■ **Aim of the exercise**:
Excluding all pictures, please output the listing exactly.
########################################
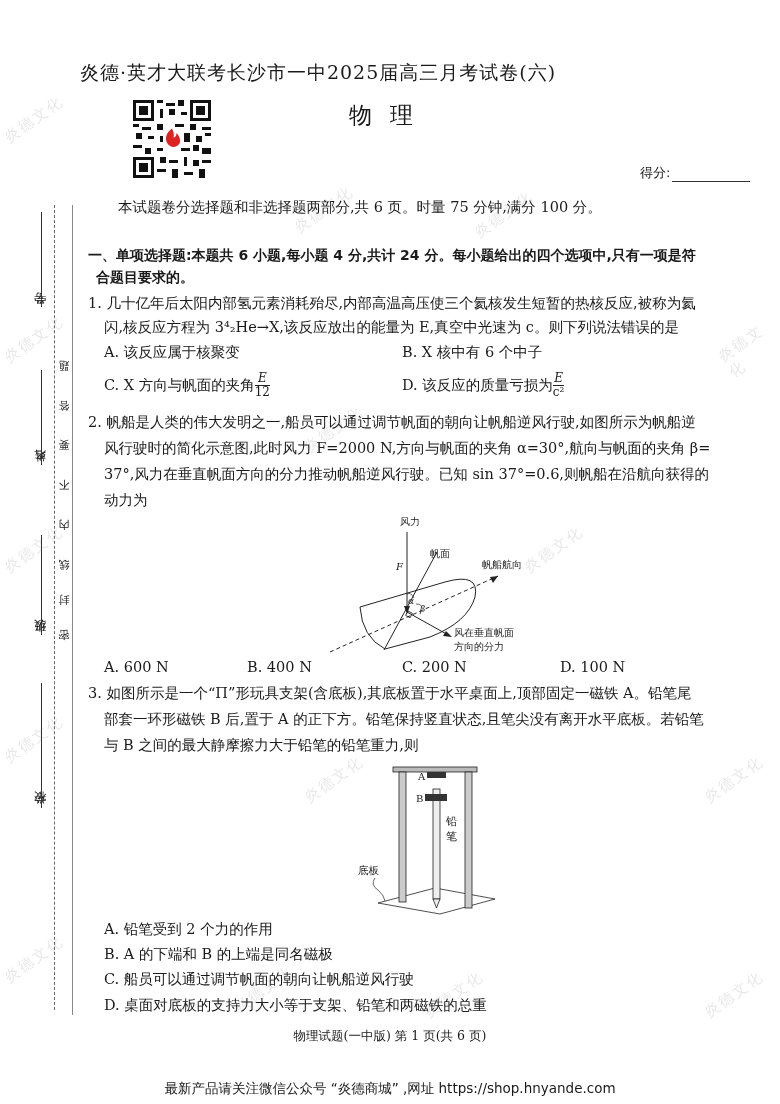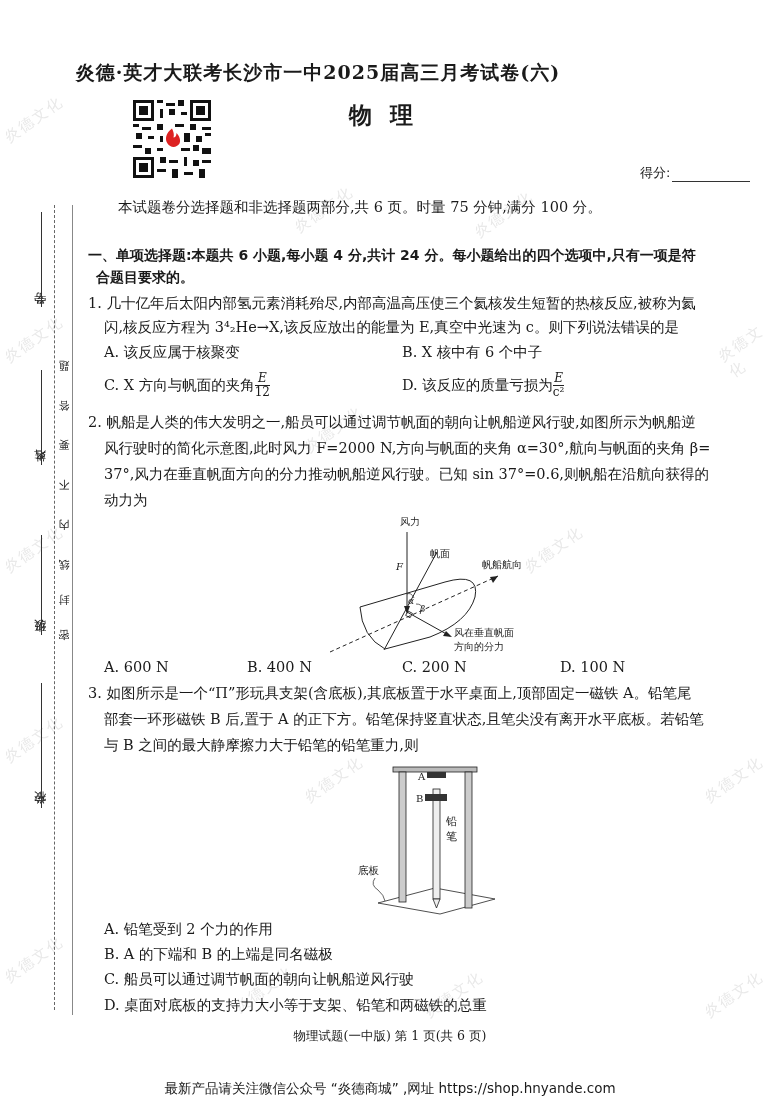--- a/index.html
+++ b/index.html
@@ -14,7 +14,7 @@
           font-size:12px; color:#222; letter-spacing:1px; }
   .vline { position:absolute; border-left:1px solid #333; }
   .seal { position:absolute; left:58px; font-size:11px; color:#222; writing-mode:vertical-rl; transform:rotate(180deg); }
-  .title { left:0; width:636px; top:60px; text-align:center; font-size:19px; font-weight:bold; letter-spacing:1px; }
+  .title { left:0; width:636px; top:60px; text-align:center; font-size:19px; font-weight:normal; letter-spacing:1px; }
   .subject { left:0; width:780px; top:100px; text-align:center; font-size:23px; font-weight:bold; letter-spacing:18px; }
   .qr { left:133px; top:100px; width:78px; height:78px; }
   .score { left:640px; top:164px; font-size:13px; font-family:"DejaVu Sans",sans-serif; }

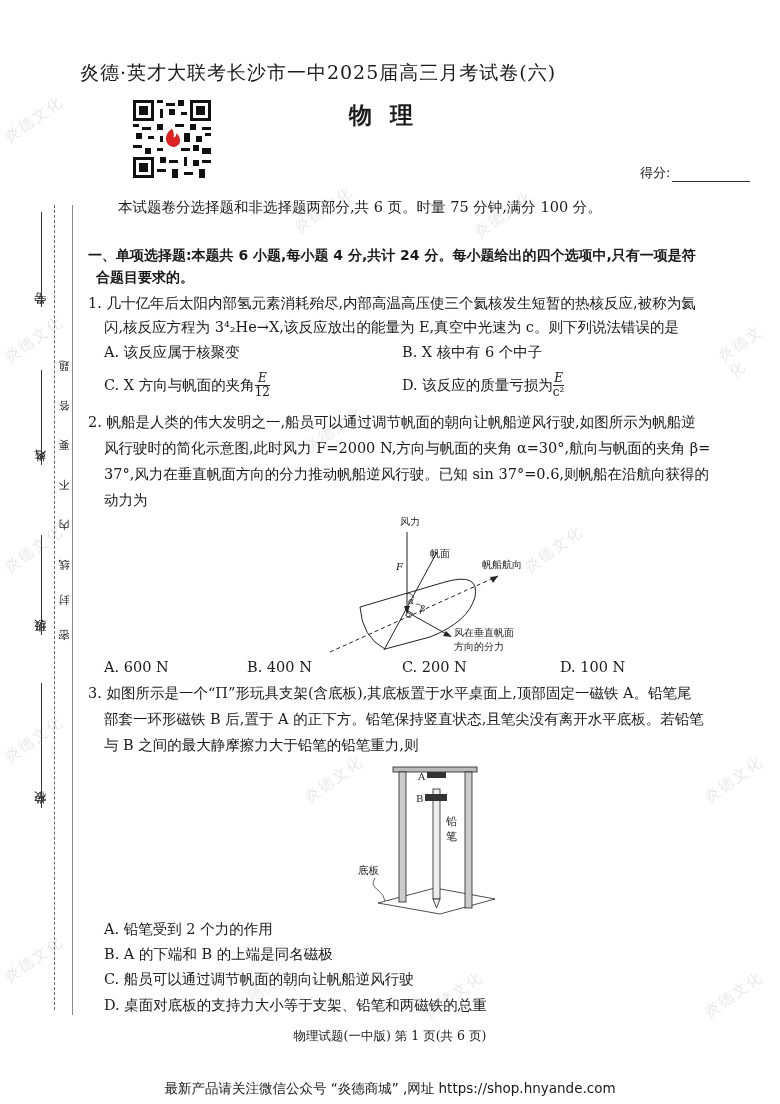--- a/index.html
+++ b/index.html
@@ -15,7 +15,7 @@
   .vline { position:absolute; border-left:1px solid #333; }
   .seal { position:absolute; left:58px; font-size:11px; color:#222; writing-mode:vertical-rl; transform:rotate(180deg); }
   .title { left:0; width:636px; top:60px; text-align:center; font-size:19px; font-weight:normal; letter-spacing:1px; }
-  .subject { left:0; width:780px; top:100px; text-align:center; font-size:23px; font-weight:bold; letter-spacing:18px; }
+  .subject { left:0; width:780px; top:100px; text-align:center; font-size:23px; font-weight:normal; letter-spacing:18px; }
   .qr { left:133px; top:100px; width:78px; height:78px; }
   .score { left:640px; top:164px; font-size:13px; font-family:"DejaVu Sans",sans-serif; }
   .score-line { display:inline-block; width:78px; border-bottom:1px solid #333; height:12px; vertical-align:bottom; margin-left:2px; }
########################################
■ **Answer box**:
--- a/index.html
+++ b/index.html
@@ -14,7 +14,7 @@
           font-size:12px; color:#222; letter-spacing:1px; }
   .vline { position:absolute; border-left:1px solid #333; }
   .seal { position:absolute; left:58px; font-size:11px; color:#222; writing-mode:vertical-rl; transform:rotate(180deg); }
-  .title { left:0; width:636px; top:60px; text-align:center; font-size:19px; font-weight:bold; letter-spacing:1px; }
+  .title { left:0; width:636px; top:60px; text-align:center; font-size:19px; font-weight:normal; letter-spacing:1px; }
   .subject { left:0; width:780px; top:100px; text-align:center; font-size:23px; font-weight:bold; letter-spacing:18px; }
   .qr { left:133px; top:100px; width:78px; height:78px; }
   .score { left:640px; top:164px; font-size:13px; font-family:"DejaVu Sans",sans-serif; }

--- a/index.html
+++ b/index.html
@@ -15,7 +15,7 @@
   .vline { position:absolute; border-left:1px solid #333; }
   .seal { position:absolute; left:58px; font-size:11px; color:#222; writing-mode:vertical-rl; transform:rotate(180deg); }
   .title { left:0; width:636px; top:60px; text-align:center; font-size:19px; font-weight:normal; letter-spacing:1px; }
-  .subject { left:0; width:780px; top:100px; text-align:center; font-size:23px; font-weight:bold; letter-spacing:18px; }
+  .subject { left:0; width:780px; top:100px; text-align:center; font-size:23px; font-weight:normal; letter-spacing:18px; }
   .qr { left:133px; top:100px; width:78px; height:78px; }
   .score { left:640px; top:164px; font-size:13px; font-family:"DejaVu Sans",sans-serif; }
   .score-line { display:inline-block; width:78px; border-bottom:1px solid #333; height:12px; vertical-align:bottom; margin-left:2px; }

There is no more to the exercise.